13th Feb, 2006: WINNIPEG - Animal feed maker Ridley Inc. (TSX:RCL) reported a lower second-quarter profit on cost increases partly related to the Gulf Coast hurricanes in the U.S.
Profit for the three months ended Dec. 31 were $4.8 million US or 34 cents per share, compared with $5.3 million or 39 cents per share for the same period last year. Quarterly sales came in at $138.3 million US, up from $129.9 million the year before.
"Ridley is pleased to report continuing good operating performance for the fiscal 2006 second quarter and for the year to date," CEO Steve VanRoekel stated.
"We dealt with a number of challenges in the quarter, including high costs for energy, difficult transportation logistics because of the hurricanes in the U.S. south-east, supply shortages for some feed ingredients, higher professional fees and legal costs."

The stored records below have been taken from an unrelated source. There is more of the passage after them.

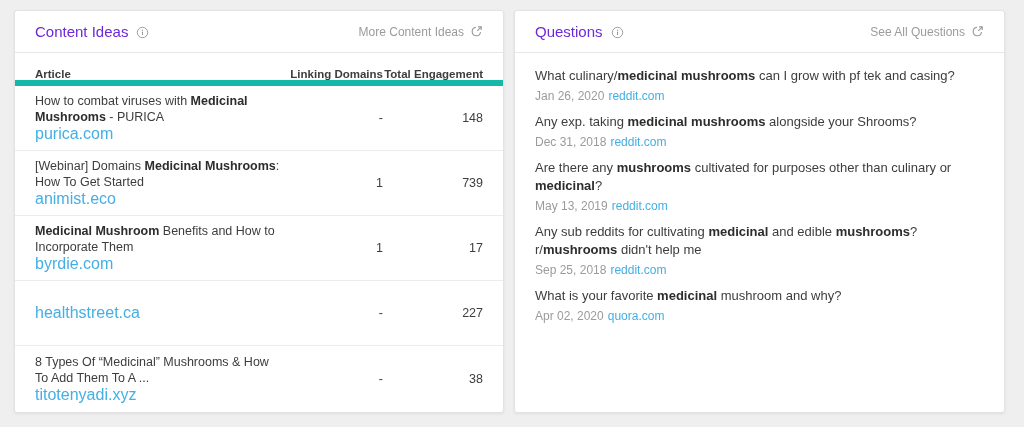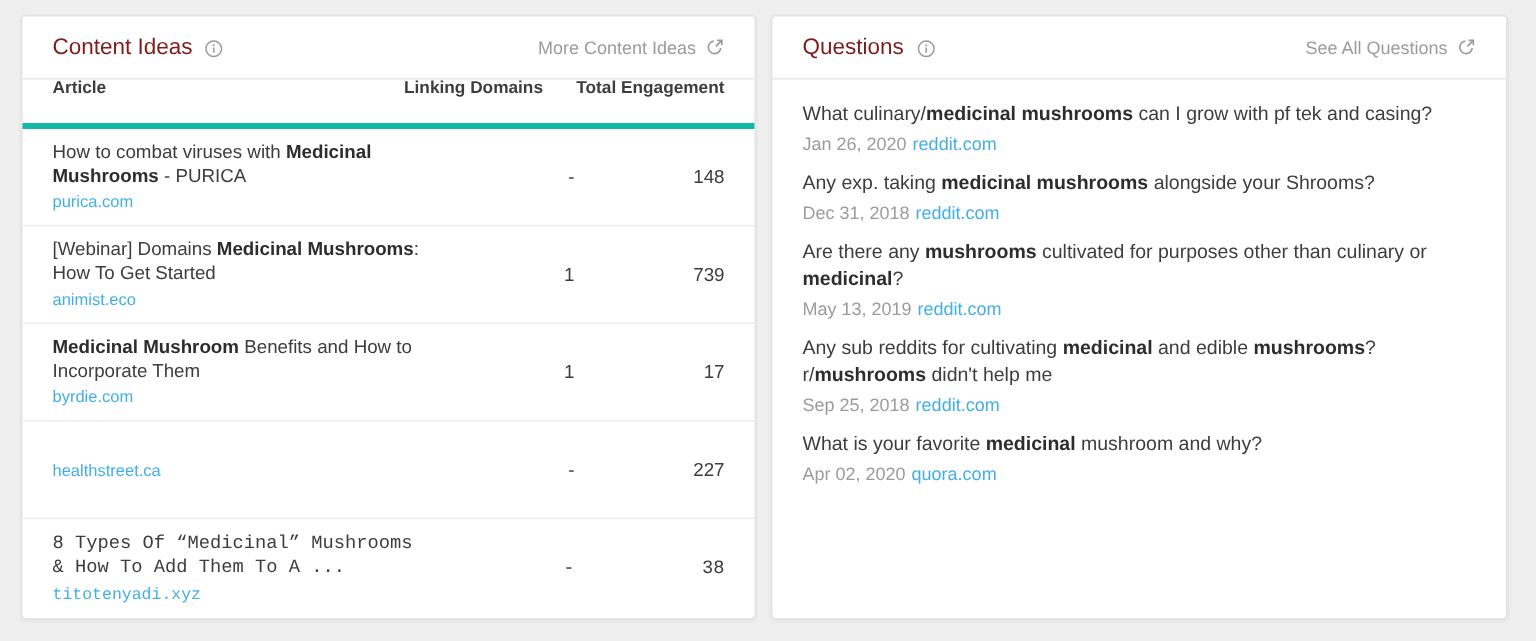--- a/index.html
+++ b/index.html
@@ -20,53 +20,53 @@
   }
   .panel-left  { left: 14px;  width: 490px; }
   .panel-right { left: 514px; width: 491px; }
 
   .panel-header {
     height: 42px; padding: 0 20px;
     display: flex; align-items: center; justify-content: space-between;
     border-bottom: 1px solid #e7e7e7;
   }
   .panel-title {
-    font-size: 15px; color: #7f1d1d;
+    font-size: 15px; color: #6d28d9;
     display: flex; align-items: center; gap: 8px;
   }
   .icon-info { width: 13px; height: 13px; display: inline-flex; margin-top: 1px; }
   .header-link {
     font-size: 12px; color: #9b9b9b; text-decoration: none;
     display: flex; align-items: center; gap: 6px; cursor: pointer; margin-left: 24px;
   }
   .icon-ext { width: 13px; height: 13px; display: inline-flex; }
 
   
   .table-header {
-    display: flex; align-items: flex-start;
+    display: flex; align-items: flex-end;
     height: 33px; padding: 0 20px;
-    border-bottom: 4px solid #14b8a6;
-    font-size: 11.5px; font-weight: 700; color: #3d3d3d; gap: 21px;
+    border-bottom: 6px solid #14b8a6;
+    font-size: 11.5px; font-weight: 700; color: #3d3d3d;
   }
   .col-article { flex: 1; }
   .col-ld { width: 95px;  text-align: right; }
   .col-te { width: 100px; text-align: right; }
 
   .ci-row {
     display: flex; align-items: center;
     height: 65px; padding: 0 20px;
     border-bottom: 1px solid #ececec;
   }
-  .ci-row:last-child { border-bottom: none; font-family: Liberation Mono, monospace; }
+  .ci-row:last-child { border-bottom: none; }
   .ci-article { flex: 1; padding-right: 8px; }
   .ci-title { font-size: 12.5px; line-height: 16px; color: #3d3d3d; }
   .ci-title b { color: #2d2d2d; }
   .ci-domain {
     display: inline-block; margin-top: 0;
-    font-size: 11px; color: #44afe4; text-decoration: none; cursor: pointer;
+    font-size: 16px; color: #44afe4; text-decoration: none; cursor: pointer;
   }
   .ci-ld { width: 95px;  text-align: right; font-size: 12.5px; color: #3d3d3d; }
   .ci-te { width: 100px; text-align: right; font-size: 12.5px; color: #3d3d3d; }
 
   
   .q-list { padding: 14px 20px 0 20px; }
   .q-item { margin-bottom: 9px; }
   .q-text { font-size: 13px; line-height: 18px; color: #3d3d3d; }
   .q-text b { color: #2d2d2d; }
   .q-meta { margin-top: 3px; font-size: 12px; line-height: 16px; display: flex; align-items: center; }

Ridley is headquartered in both Mankato, Minn. and Winnipeg and is a co-defendant in proposed class action lawsuits filed in four provinces by cattle farmers.
The farmers are seeking compensation for losses allegedly incurred as a result of international bans on Canadian beef and cattle after a cow in Alberta was diagnosed with mad cow disease in 2003.
On the Toronto Stock Exchange Monday morning, Ridley shares were untraded at $9.75.